La disparition, club d’écriture FEUILLETONNANT de Lorient

La disparition, club d’écriture FEUILLETONNANT de Lorient

Les Yeux Fermés, communauté de l’imaginaire en terre interceltique | Atelier d’écriture créative | De septembre 2020 à juin 2021

LE PITCH

David Baskin, Manech Langonnet, Marilyn Bergeron, Maura Murray, ces noms vous disent quelque chose ? Les deux premiers sont des personnages de fiction et les deux suivantes, des créatures de chair et de sang, qui partagent pourtant un point commun avec leurs prédécesseurs. Ceux-ci ont disparu sans laisser de traces, ou presque.

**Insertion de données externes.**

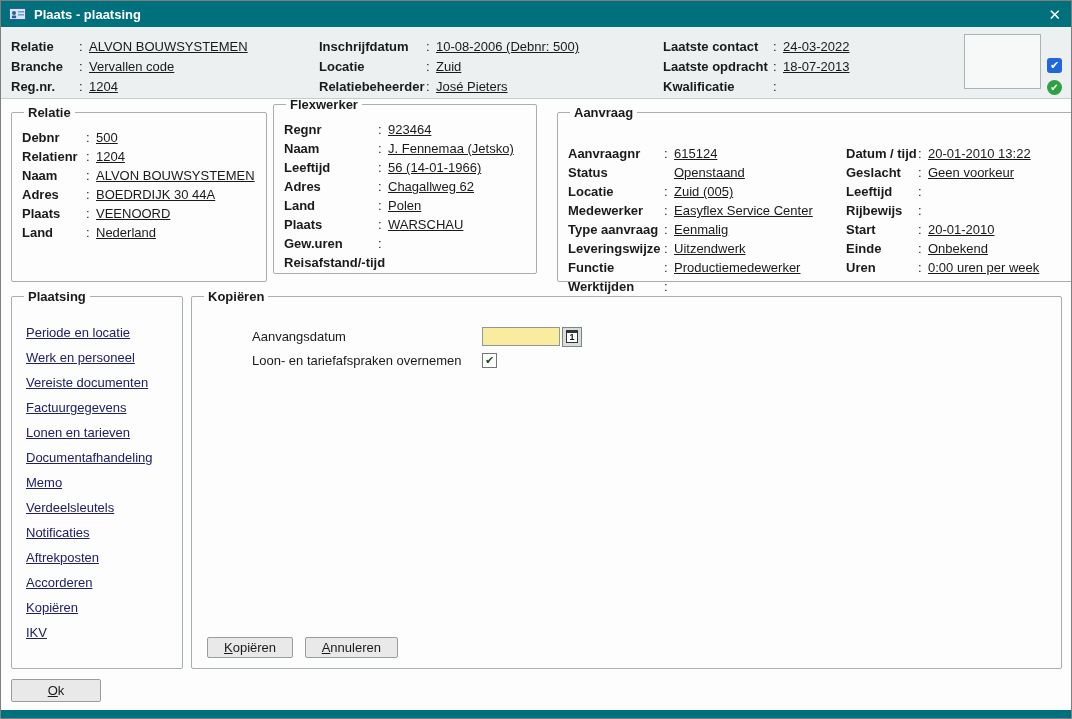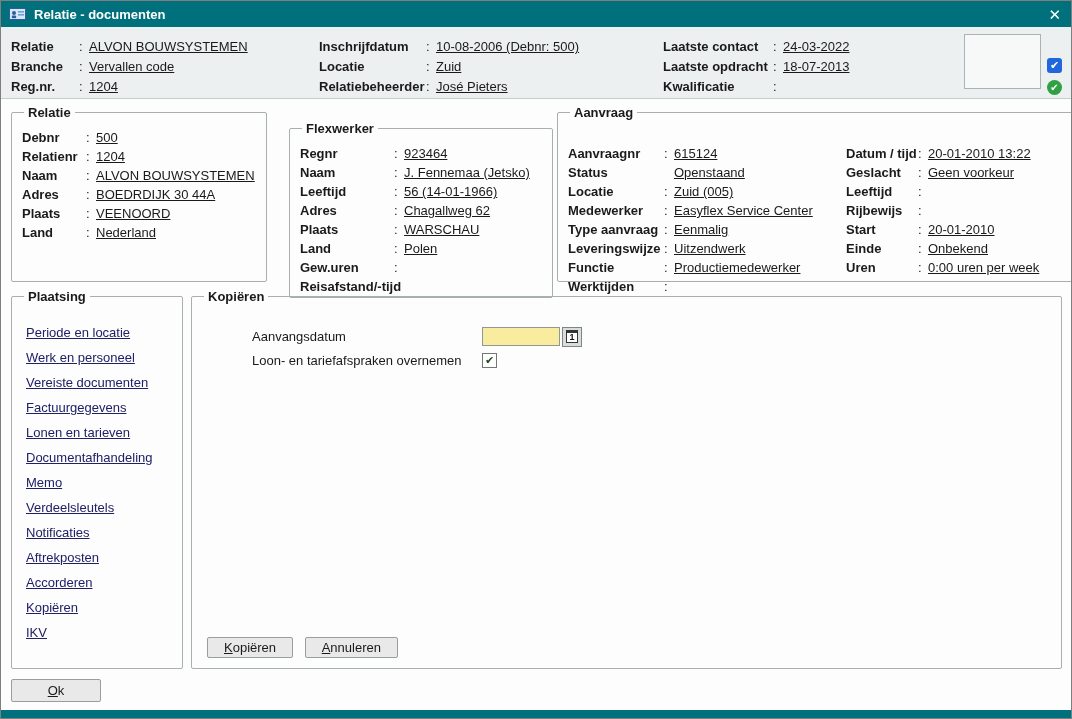"Relatie - documenten" span.window-title { text: Relatie - documenten -> Plaats - plaatsing }
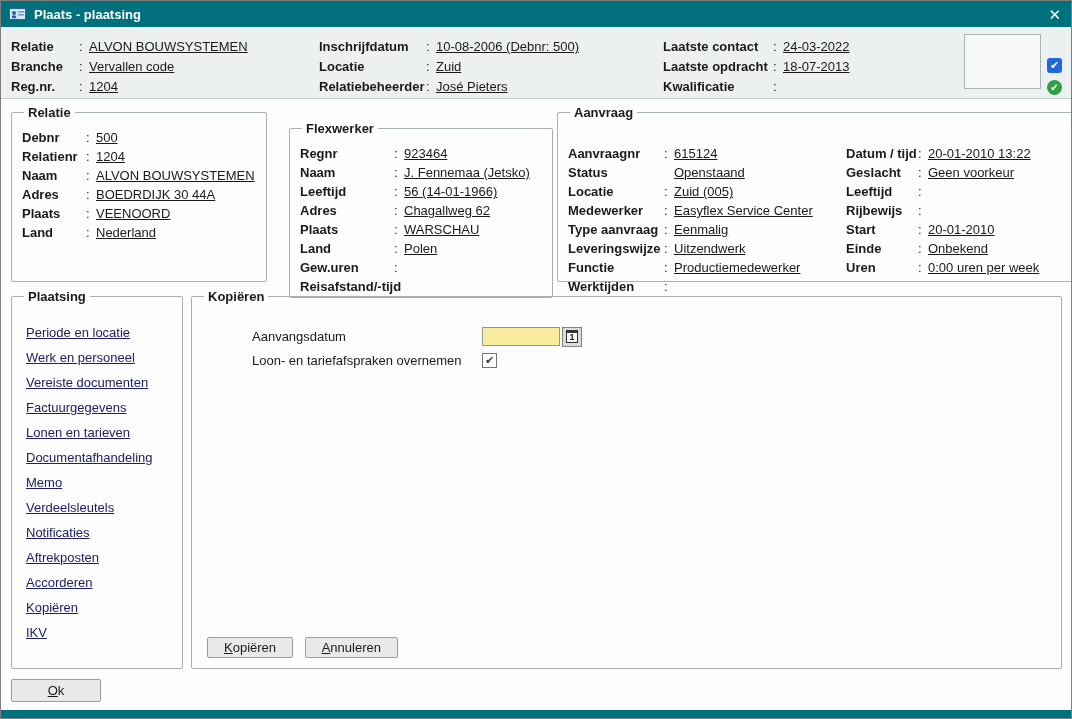"Flexwerker" .fs-flexwerker { margin-left: 16px -> none; top: 120px -> 96px }
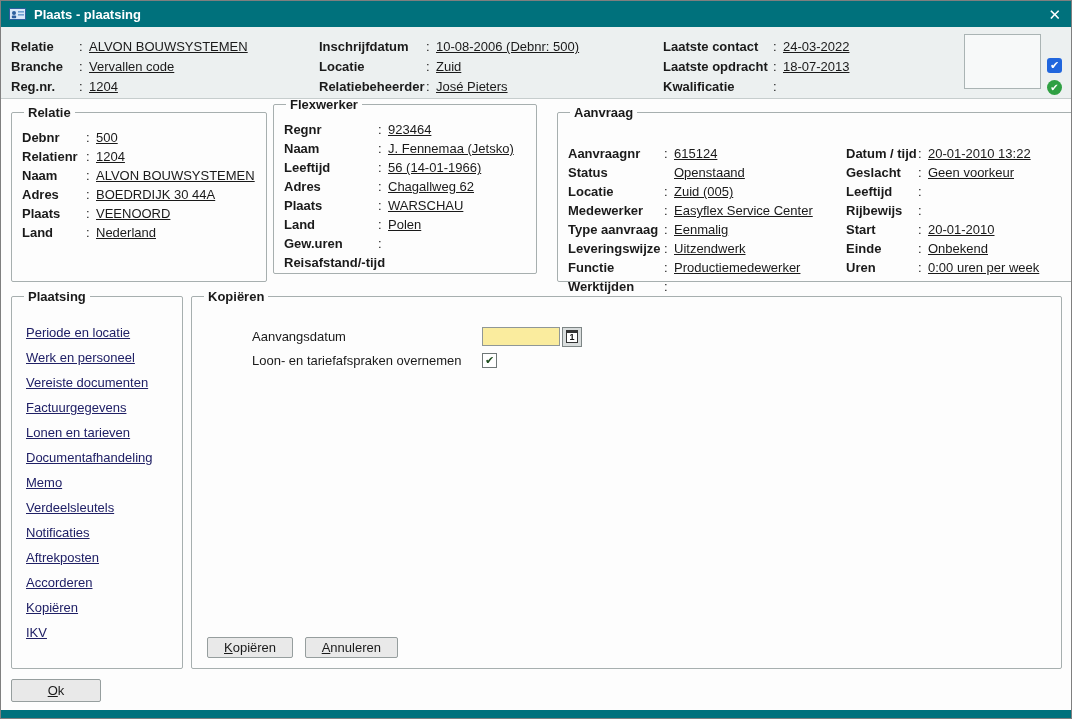"Plaats : WARSCHAU" div.frow { order: before "Land : Polen" -> after "Land : Polen" }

En France, cent-soixante-quinze personnes disparaissent tous les jours, aux Etats-Unis, ce sont près de quatre-vingts à quatre-vingt-dix mille personnes qui sont activement recherchés, et malgré les moyens mis en œuvre, certains d’entre eux ne refont jamais surface. S’ils ne sont pas retrouvés dans les premiers jours, les dossiers s’enlisent avant d’être, pour beaucoup d’entre eux, classés sans suite.

Au Japon, des milliers de japonais (près de cent mille ans tous les ans) disparaissent volontairement, un phénomène social étrange auquel on a donné le nom d’évaporations.

Disparitions inquiétantes, volontaires (échappées belles, fugues, changement de vie ou exil …) ou involontaires (enlèvements, séquestrations …), elles inspirent les raconteurs d’histoires, en littérature comme au cinéma, et donnent vie à des histoires passionnantes. Des thrillers d’Harlan Coben (Ne le dis à personne, Disparu à jamais) à la science-fiction (les enlèvements extraterrestres dans le roman Disparition de Thomas Cook, adapté ensuite pour la télévision américaine), ou en littérature jeunesse (Les disparus de Saint-Agil de Pierre Véry) les exemples ne manquent pas, et le sujet se renouvelle sans cesse.

Après les monstres de l’enfance, chuchotés dans les Choses Etranges, après les fantômes cachés entre les murs d’une maison hantée d’Inconnus à cette adresse, place à la disparition en thème central pour cette nouvelle salve d’ateliers d’écriture créative.

Comme d’habitude, les participants devront imaginer, écrire et raconter une histoire entièrement originale, qu’elle soit inspirée de la réalité ou empreinte d’imaginaire, qu’elle lorgne vers le drame humain, l’énigme policière ou le pur récit de récit de genre (fantastique, horreur, science-fiction).

Club d’écriture feuilletonnant qui consiste à architecturer, construire et composer un récit de fiction dans un thème impose – thème laissé à l’interprétation des plumes – l’originalité réside dans la volonté de proposer une nouvelle forme de narration, peu exploitée en atelier jusque-là.

Souvent exploitée dans les fictions narratives, La disparition va explorer la voie d’une narration arborescente/en éventail – plusieurs parcours, plusieurs voies – moins linéaire que par le passé dont l’originalité non seulement dans la manière de narrer un récit, au fur et à mesure de l’avancée du récit, choix et possibilités s’accroissent et les parcours divergent – que par le rôle joué par les personnages qui en composent la distribution.

Structure explosive, ce type de narration permet en effet de montrer l’importance des personnages face à différents cas dramatiques, plus les conséquences des choix apparaissent, plus les enjeux grandissent.

Enfin La disparition offrira aussi la possibilité de détourner, jouer avec les codes spécifiques utilisés par les auteurs de récits à énigme.

Le récit à énigme inspire même les neuf thèmes présentés ci-dessus, et qui défileront successivement de septembre à juin.

Pour information, chaque thème/titre est illustré par un œuvre de fiction – romans, feuilletons audiovisuels, films de cinéma – pour autant, aucuns d’elles ne laissent présager des contraintes d’écriture qui seront proposées tout au long de l’année.